At the within-twin level, more frequent cannabis use in adulthood was associated with a lower resting heart rate, but only among monozygotic twin pairs. This effect remained significant after controlling for familial factors and other substance use, presenting some evidence of a causal relationship between cannabis use and resting heart rate.
“Our study included 25 different physical health outcomes like anthropometrics (e.g., body mass index), pulmonary function, cardiovascular function (blood pressure, heart rate), hand grip, chronic pain frequency, and diet,” Ross said. “In addition, the results for cannabis use contrast markedly with those for tobacco use in the current study, which were consistently associated with worse physical health.”
The researchers noted several limitations to the study, including that the findings may not generalize to the greater US population. “It is important to keep in mind that these results apply only to adults (ages 25-35) who use cannabis, on average, once a week. These results do not apply to adolescents or adults who use cannabis more frequently,” Ross said.
The prevalence of obesity in the sample was much lower than the national average, suggesting that participants may have been more health-conscious than the average American. Since a lower BMI corresponds with a lower resting heart rate, this may have impacted the findings.

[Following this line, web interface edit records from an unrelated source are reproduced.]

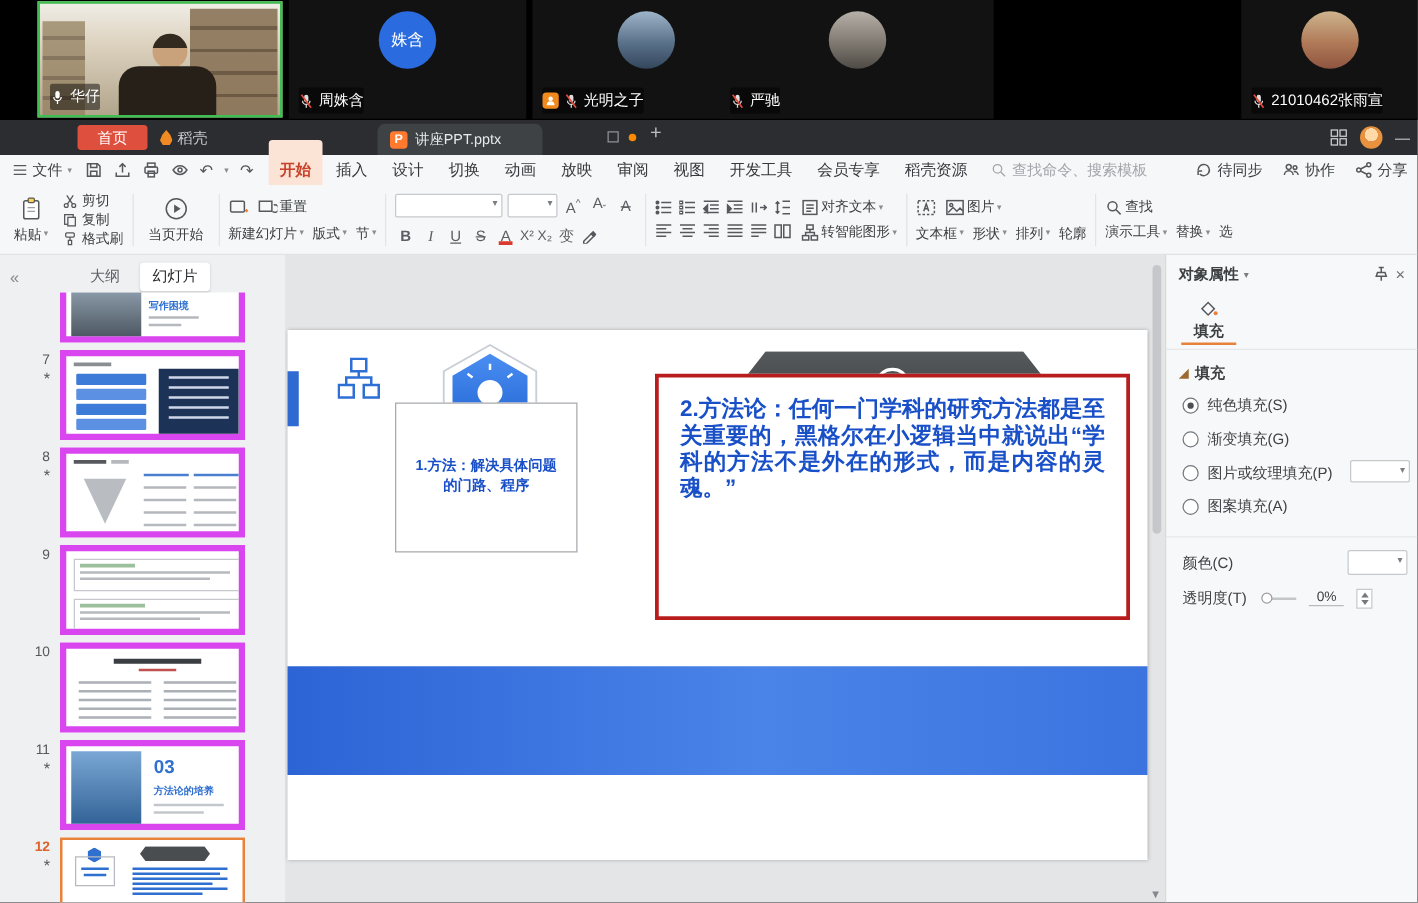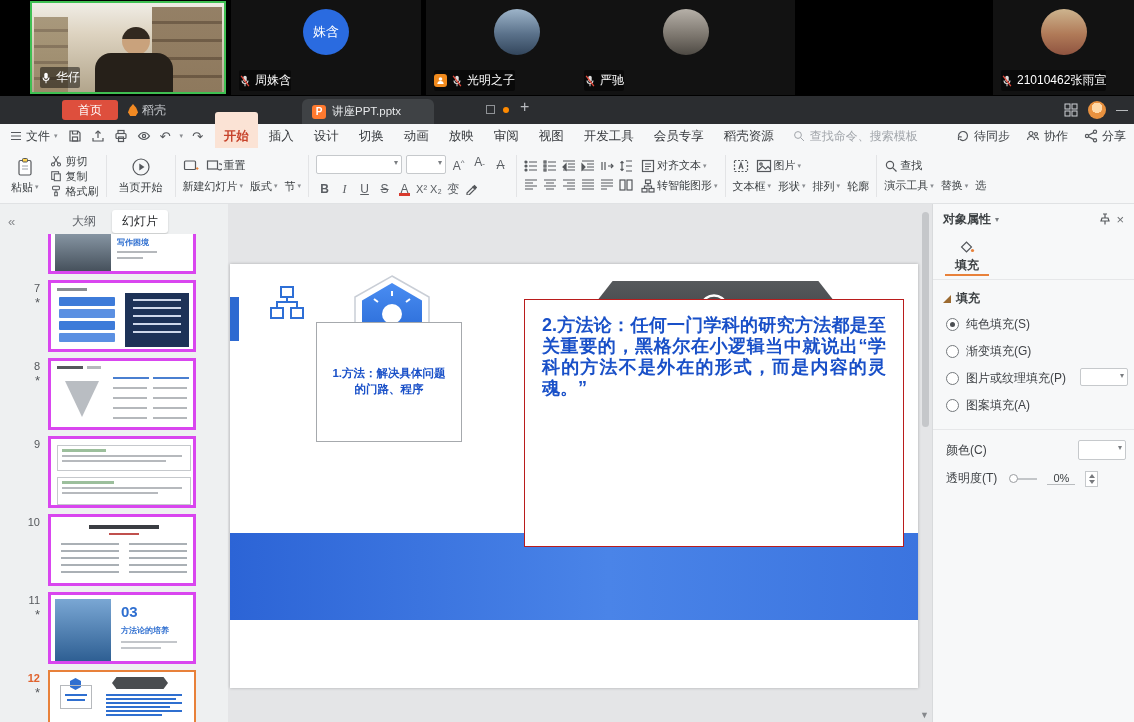--- a/index.html
+++ b/index.html
@@ -89,21 +89,21 @@
 #sidebar{position:absolute;left:0;top:0;width:228px;height:518px;background:#eef0f1}
 .sb-collapse{position:absolute;left:8px;top:10px;color:#85888c;font-size:13px}
 .sb-tabs{position:absolute;left:62px;top:6px;display:flex;gap:6px;font-size:12px;align-items:center}
 .sbt{padding:3px 10px;color:#60646a}
 .sbt.active{background:#fff;border-radius:3px;color:#26282b;box-shadow:0 1px 2px rgba(0,0,0,.18)}
 #sblist{position:absolute;left:0;top:30px;width:228px;height:488px;overflow:hidden}
 .srow{position:absolute;left:0;width:100%;height:74px}
 .snum{position:absolute;left:0;top:2px;width:40px;text-align:right;font-size:11px;color:#55585c}
 .sstar{position:absolute;left:0;top:15px;width:40px;text-align:right;font-size:13px;color:#55585c}
 .cur .snum{color:#e0622d;font-weight:bold}
-.thumb{position:absolute;left:48px;top:0;width:148px;height:72px;background:#fff;border:3px solid #d946ef;overflow:hidden}
+.thumb{position:absolute;left:48px;top:0;width:148px;height:72px;background:#fff;border:5px solid #d946ef;overflow:hidden}
 .cur .thumb{border:2px solid #e8813a}
 .bar{position:absolute;background:#b5b8bc}
 
 
 .m6img{position:absolute;left:4px;top:26px;width:56px;height:40px;background:linear-gradient(180deg,#8b9aa8,#46515c)}
 .m6t{position:absolute;left:66px;top:32px;font-size:8px;font-weight:bold;color:#2f6fd0}
 .t7bar{position:absolute;left:8px;width:56px;height:9px;border-radius:1px;background:#3d7bd9}
 .t7dark{position:absolute;left:74px;top:10px;width:64px;height:54px;background:#1d3257}
 .t7dark i{display:block;height:2px;background:#cfd8ea;margin:6px 8px 0 8px}
 .cone{position:absolute;left:14px;top:20px;width:0;height:0;border-left:17px solid transparent;
@@ -126,21 +126,21 @@
 .corner{position:absolute;left:0;top:33px;width:9px;height:44px;background:#2e6ad1}
 .band{position:absolute;left:0;top:269px;width:688px;height:87px;
   background:linear-gradient(90deg,#2c64d6,#4a84e8 55%,#3b74df)}
 .orgic{position:absolute;left:40px;top:22px}
 .hexgrp{position:absolute;left:118px;top:10px}
 .mbox{position:absolute;left:86px;top:58px;width:146px;height:120px;border:1px solid #a6a9ad;background:#fff}
 .mbox span{display:block;width:116px;margin:42px auto 0;font-size:11.5px;font-weight:bold;color:#1950c8;
   text-align:center;line-height:16px}
 .dhex{position:absolute;left:363px;top:17px;width:245px;height:50px;
   background:linear-gradient(180deg,#56595c,#3e4144);display:flex;align-items:center;justify-content:center}
-.tbox{position:absolute;left:294px;top:35px;width:380px;height:248px;background:#fff;border:1px solid #b91c1c;
+.tbox{position:absolute;left:294px;top:35px;width:380px;height:197px;background:#fff;border:3px solid #b91c1c;
   padding:15px 17px;overflow:hidden}
 .tbox p{font-size:18px;line-height:21px;font-weight:bold;color:#1950c8;text-align:justify}
 .tbox p+p{margin-top:21px}
 #vscroll{position:absolute;right:3px;top:6px;width:7px;height:498px}
 #vthumb{position:absolute;left:0;top:2px;width:7px;height:215px;background:#c5c7ca;border-radius:4px}
 .sarrow{position:absolute;right:3px;bottom:2px;font-size:9px;color:#85888c}
 
 
 #panel{position:absolute;right:0;top:0;width:202px;height:518px;background:#f7f8f9;border-left:1px solid #d8dadc}
 .pn-head{display:flex;align-items:center;height:30px;padding:0 10px;gap:4px}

“It is important to note that we do not suggest that cannabis is safe for everyone to use,” Ross added. “Although we did not find that cannabis use (once a week) is associated with detrimental physical health effects, people can still develop other negative outcomes from use like a cannabis use disorder.”
The study, “The effects of cannabis use on physical health: A co-twin control study”, was authored by J. Megan Ross, Jarrod M. Ellingson, Maia J. Frieser, Robin C. Corley, Christian J. Hopfer, Michael C. Stallings, Sally J. Wadsworth, Chandra A. Reynolds, and John K. Hewitt.